In a study of ADAS mechanical labor costs, AAA noted that “minor incidents” could produce an additional $3,000 in repair costs due to ADAS technology in the vehicles. For example, front radar systems used in an automatic emergency braking systems will cost an additional $900 to $1,300. Rear radar systems used in blind spot monitoring cost anywhere from $850 to $2,050. Replacing a windshield could cost about $1,500. Sometimes, a failed recalibration process indicates that the sensor must be replaced entirely, as opposed to being merely recalibrated. Additionally, when a sensor is dropped, its sensitive technology is often irreparably damaged, requiring replacement.

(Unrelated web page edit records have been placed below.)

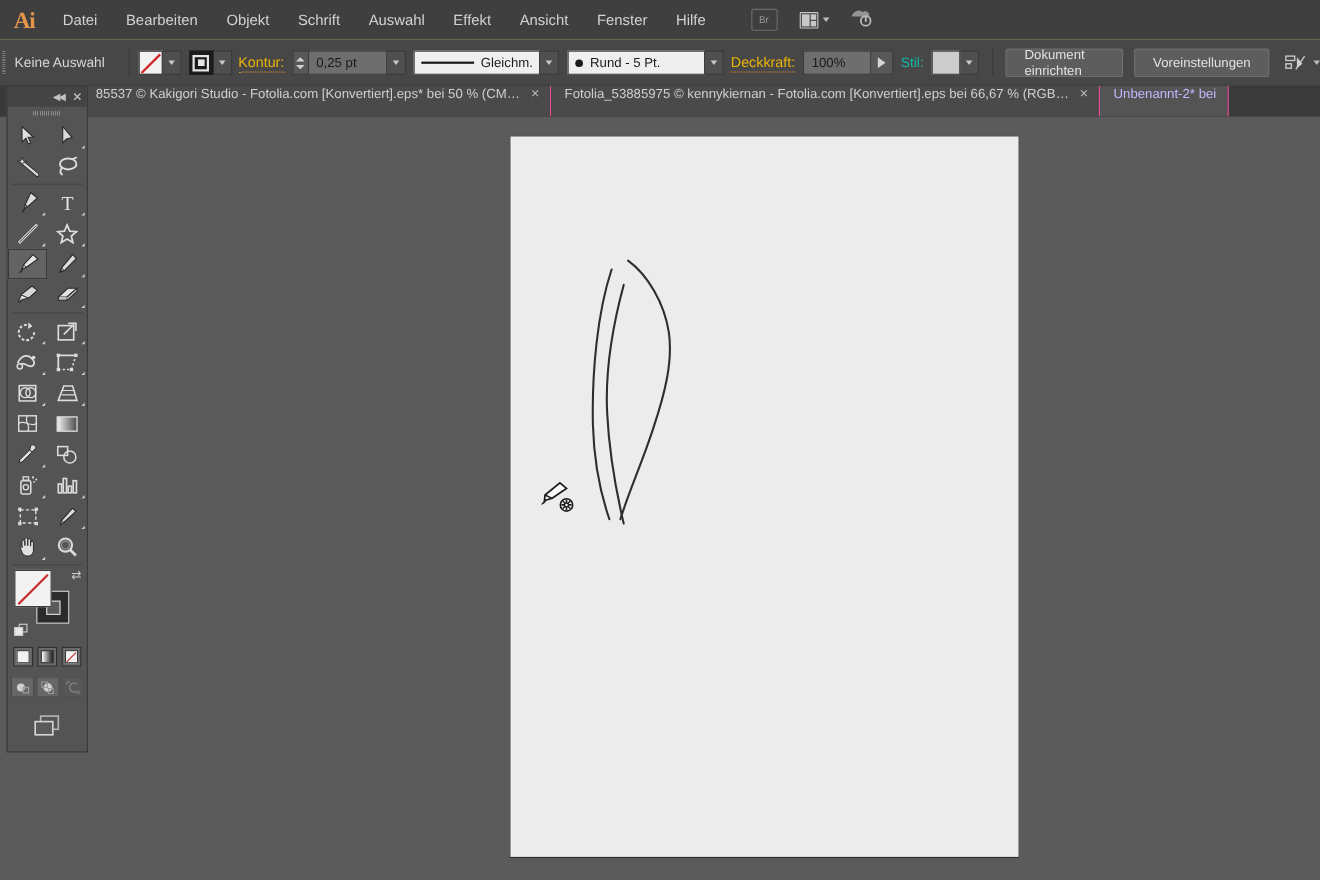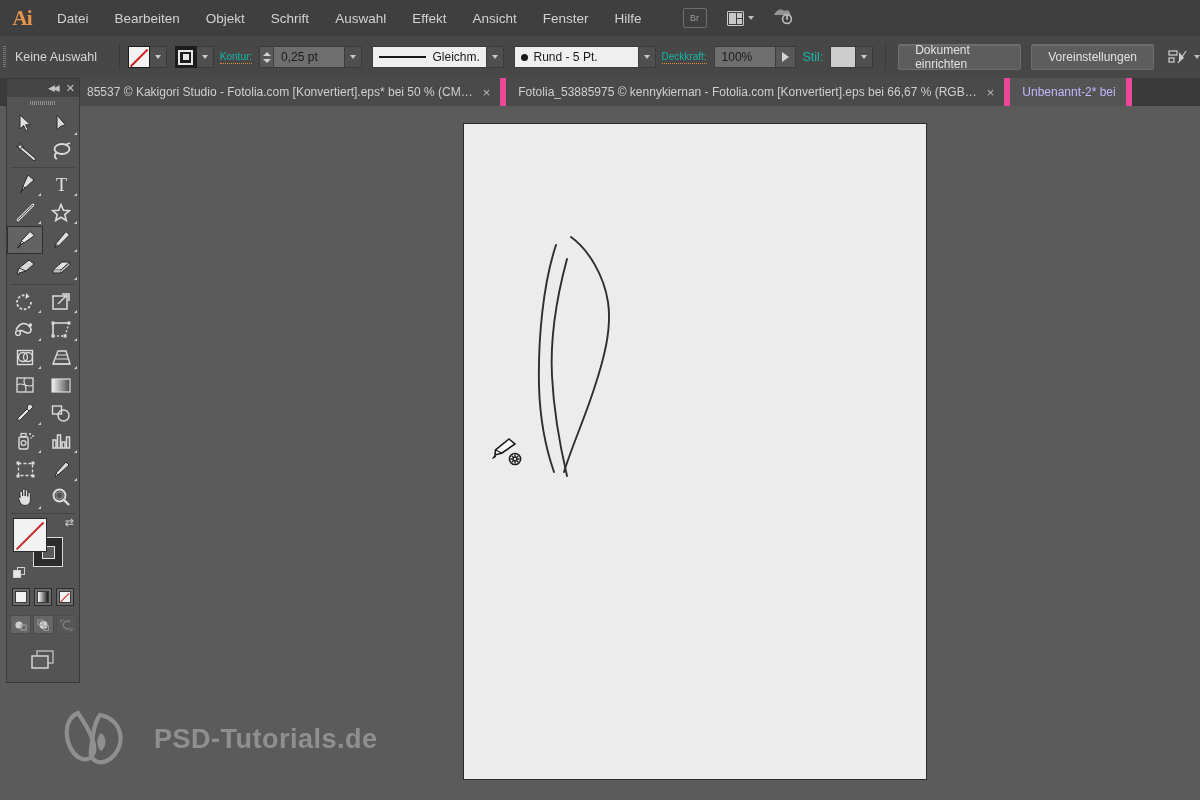--- a/index.html
+++ b/index.html
@@ -135,7 +135,7 @@
   }
   .dd-btn .caret { border-top-color: #c9c9c9; margin: 0; }
   .lbl-orange {
-    color: #14b8a6; font-size: 10px;
+    color: #eab308; font-size: 13px;
     margin: 0 7px 0 6px;
     border-bottom: 1px dotted #d98f3e;
     padding-bottom: 1px;

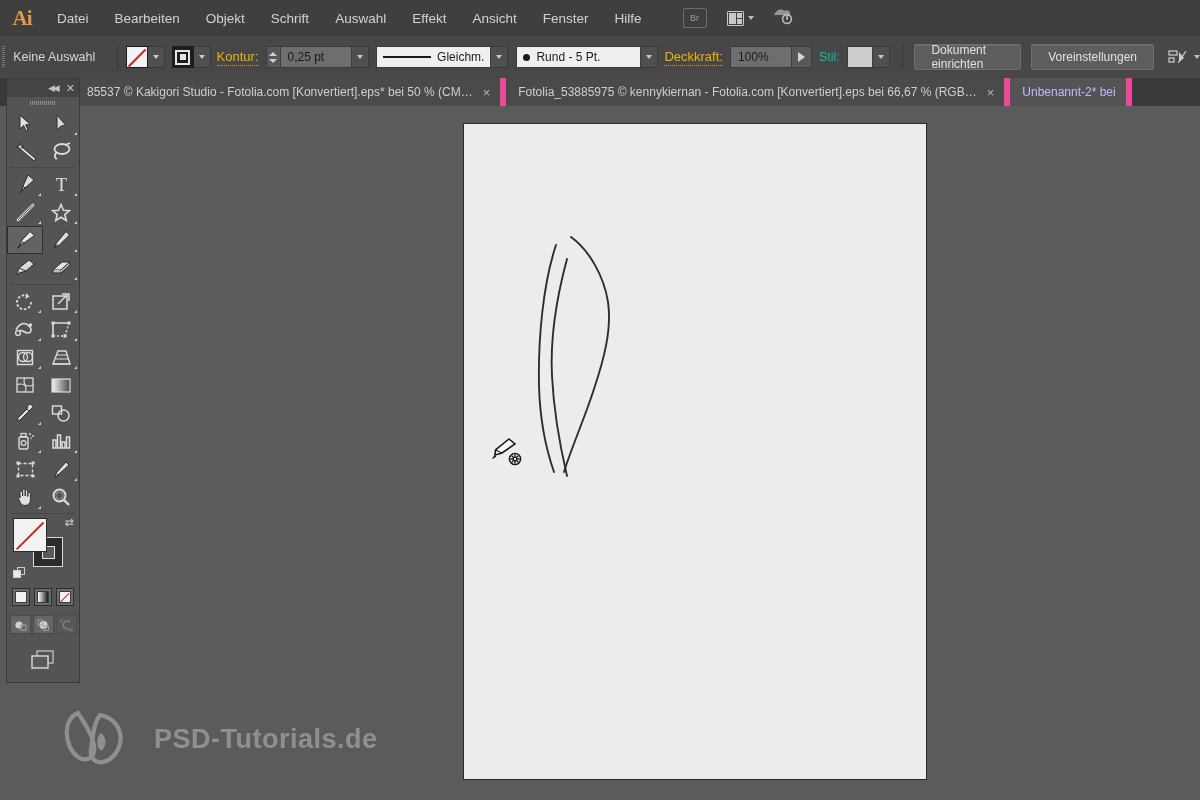--- a/index.html
+++ b/index.html
@@ -205,8 +205,8 @@
   }
   .tab {
     background: #4a4a4a;
-    border-right: 6px solid #ec4899;
-    display: flex; align-items: center;
+    border-right: 1px solid #ec4899;
+    display: flex; 
     padding: 0 10px 0 12px;
     color: #cfcfcf; font-size: 12px;
     white-space: nowrap; gap: 10px;

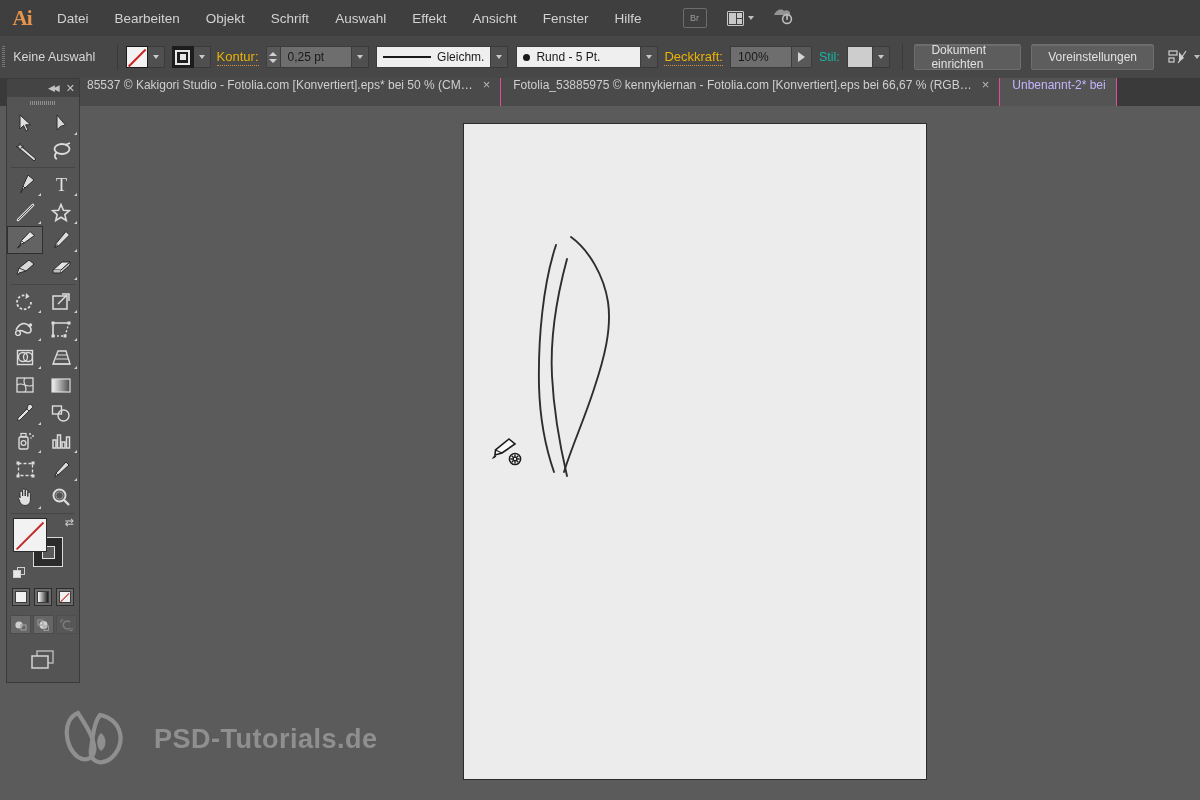--- a/index.html
+++ b/index.html
@@ -850,16 +850,6 @@
     </div>
   </div>
 
-  <div class="watermark">
-    <svg width="88" height="72" viewBox="0 0 88 72">
-      <g fill="none" stroke="#d8d8d8" stroke-width="4.2">
-        <path d="M22 10 C6 16, 8 44, 22 54 C31 60, 40 54, 38 42 C36 30, 28 20, 22 10 Z"></path>
-        <path d="M44 12 C66 16, 72 42, 54 56 C44 63, 33 58, 35 46 C37 32, 38 20, 44 12 Z"></path>
-      </g>
-      <path d="M45 30 C51 34, 51 44, 45 48 C40 44, 40 34, 45 30 Z" fill="#d8d8d8"></path>
-    </svg>
-    <span class="wm-text">PSD-Tutorials.de</span>
-  </div>
 
 </div>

Many auto repair shops and windshield installers do not have necessary equipment to perform ADAS recalibrations. For example, Advanced Auto Parts does not have the computer scan tool to support ADAS sensor calibration on Nissan vehicles. In order to perform their own in-house scanning, some body shops are purchasing aftermarket scanners that allegedly cover a wide range of vehicles for less money. However, there is continued controversy surrounding whether aftermarket scan tools are adequate to replace OEM scan tools, particularly for newer technology in ADAS sensors.  Technicians must understand their scan tool’s capability to know whether it can properly detect and relay information regarding ADAS sensors.

Knowledge (Training)

Technicians must have the requisite knowledge to diagnose and resolve a calibration issue. A quick google search of “ADAS training” pulls up dozens of online courses for purchase that claim to offer ADAS calibration training. There are even more YouTube videos on the topic. The question for both the dealership service department or the corner garage servicing a vehicle is whether the technicians received adequate training to actually recognize the need for recalibration. For example, the ADAS sensors and cameras can be affected not only by a collision, but by the repair process itself. A technician who is not privy to the sensitivities of the ADAS systems may actually cause a calibration issue in the process of repairing the vehicle, and have zero idea that he or she has done so. Additionally, technicians and service managers must know how to, and actually take the steps to set up the shop for calibrations. The environment technicians are calibrating in is hypercritical. The lights, the colors of the walls, and the level of the surface where the car is to be calibrated can affect the process. Before ADAS systems, technicians never had to consider these details, and if they are not trained properly, they likely won’t start now. Lastly, technicians and service managers must be trained to properly document a calibration process. This means more than checking a box that the calibration is complete. A proper recording of the repair process includes each step that the dealership (should) prescribe to complete ensure an adequate calibration process.

If a vehicle’s ADAS system fails to protect the occupants as it should, your first step should be to review the maintenance service records as they relate to ADAS sensor calibration. Ask yourself whether  the dealership or secondary mechanic has spent the requisite time, money, and conducted the necessary training to adequately handle vehicles with ADAS features.